After this near catastrophe, they continued south to Utah, committed now to staying with their original plan to follow the rails. The sparsely populated land in southern Idaho provided no alternative but to walk through miles and miles of hot, dry, lonely territory, with no towns, railroad stations, or even farms to find meals or shelter. It was not unusual for them to find only one meal a day and they felt fortunate when they ate twice a day. The barrenness of Utah, generally bereft of foliage except here and there in narrow, rock-ribbed gorges, seemed inhospitable after living in the lush land of the Pacific Northwest. By now, electric storms, flash floods, rain, and snow had slowed their walk, caused detours, and changed Helga’s almost cavalier confidence that crossing this vast American continent on foot might be easy.
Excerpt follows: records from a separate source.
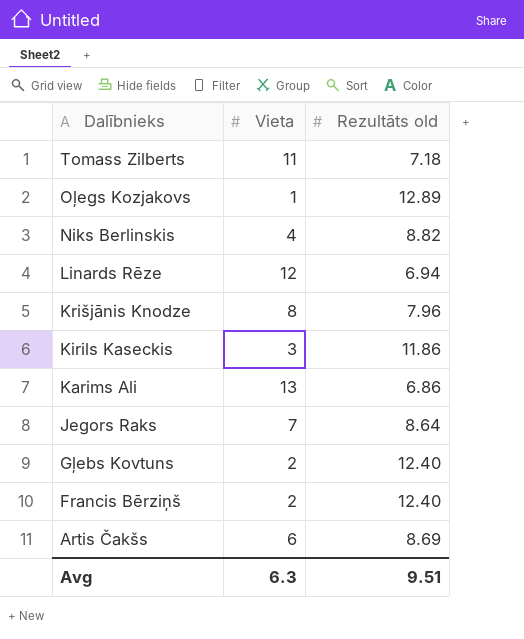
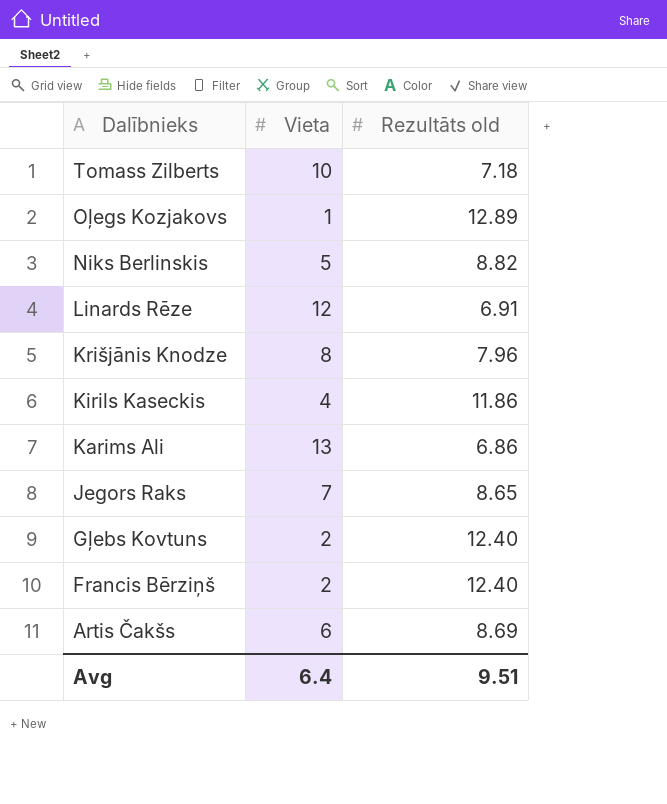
Tomass Zilberts | Vieta: 11 -> 10
Niks Berlinskis | Vieta: 4 -> 5
Linards Rēze | Rezultāts old: 6.94 -> 6.91
Kirils Kaseckis | Vieta: 3 -> 4
Jegors Raks | Rezultāts old: 8.64 -> 8.65
Avg | Vieta: 6.3 -> 6.4

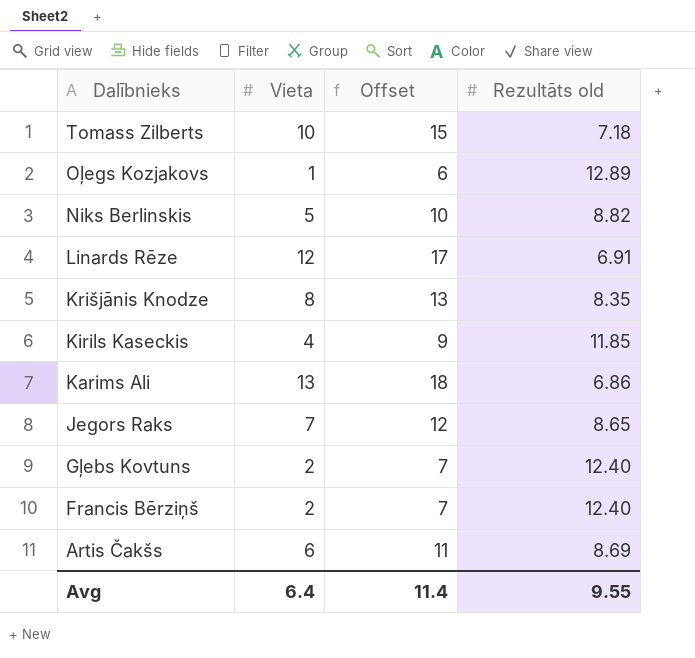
column Offset | formula: none -> [Vieta] + 5
Krišjānis Knodze | Rezultāts old: 7.96 -> 8.35
Kirils Kaseckis | Rezultāts old: 11.86 -> 11.85
Avg | Rezultāts old: 9.51 -> 9.55

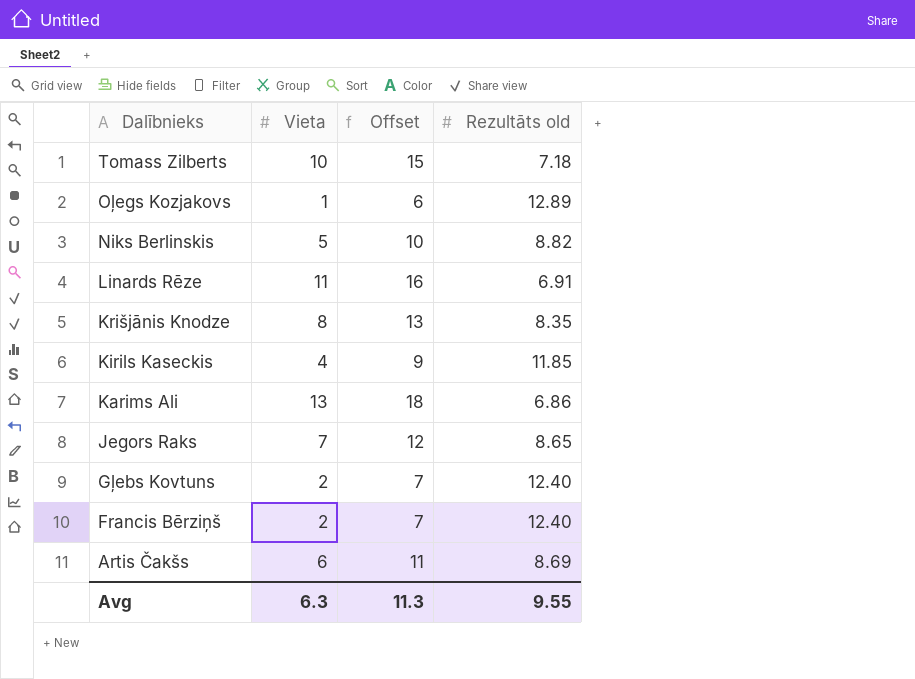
Linards Rēze | Vieta: 12 -> 11
Linards Rēze | Offset: 17 -> 16
Avg | Vieta: 6.4 -> 6.3
Avg | Offset: 11.4 -> 11.3

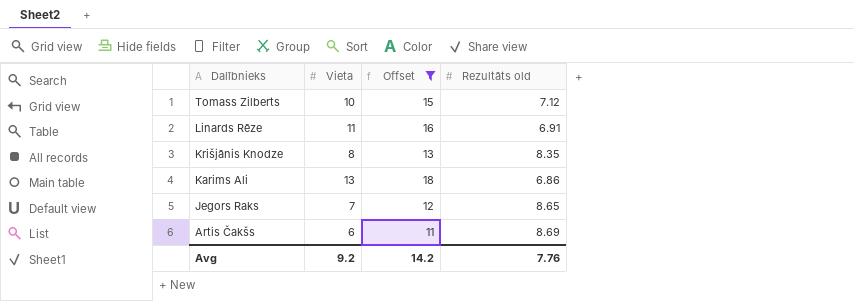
filter: none -> Offset >= 11
Tomass Zilberts | Rezultāts old: 7.18 -> 7.12
Avg | Vieta: 6.3 -> 9.2
Avg | Offset: 11.3 -> 14.2
Avg | Rezultāts old: 9.55 -> 7.76

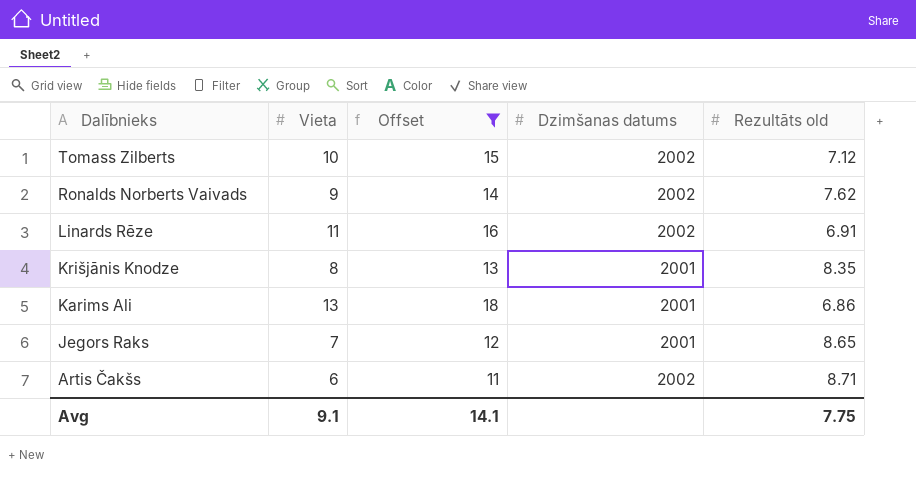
column Dzimšanas datums | position: none -> 4
row Ronalds Norberts Vaivads: none -> 9 | 14 | 2002 | 7.62
Artis Čakšs | Rezultāts old: 8.69 -> 8.71
Avg | Vieta: 9.2 -> 9.1
Avg | Offset: 14.2 -> 14.1
Avg | Rezultāts old: 7.76 -> 7.75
In classic understatement, she describes these dangers and difficulties to a reporter, “We had considerable trouble in making our way through Idaho and over the mountains.”3

Entering northern Utah, which had just received statehood in 1896, Helga and Clara saw the land chosen and settled by members of the Church of Jesus Christ of Latter-day Saints in their great migration for religious freedom in the 1840s and 50s. Coming into Brigham City, Helga gained a sense of the magnitude of Mormon influence in this region when she saw her first tabernacle rising high above this small town located about forty-five miles north of Salt Lake City. After tromping for days in arid land and bleak isolation, Helga and Clara marveled at how the hardworking citizens irrigated the desert and built a town with schools, churches, businesses, and sycamore-lined streets.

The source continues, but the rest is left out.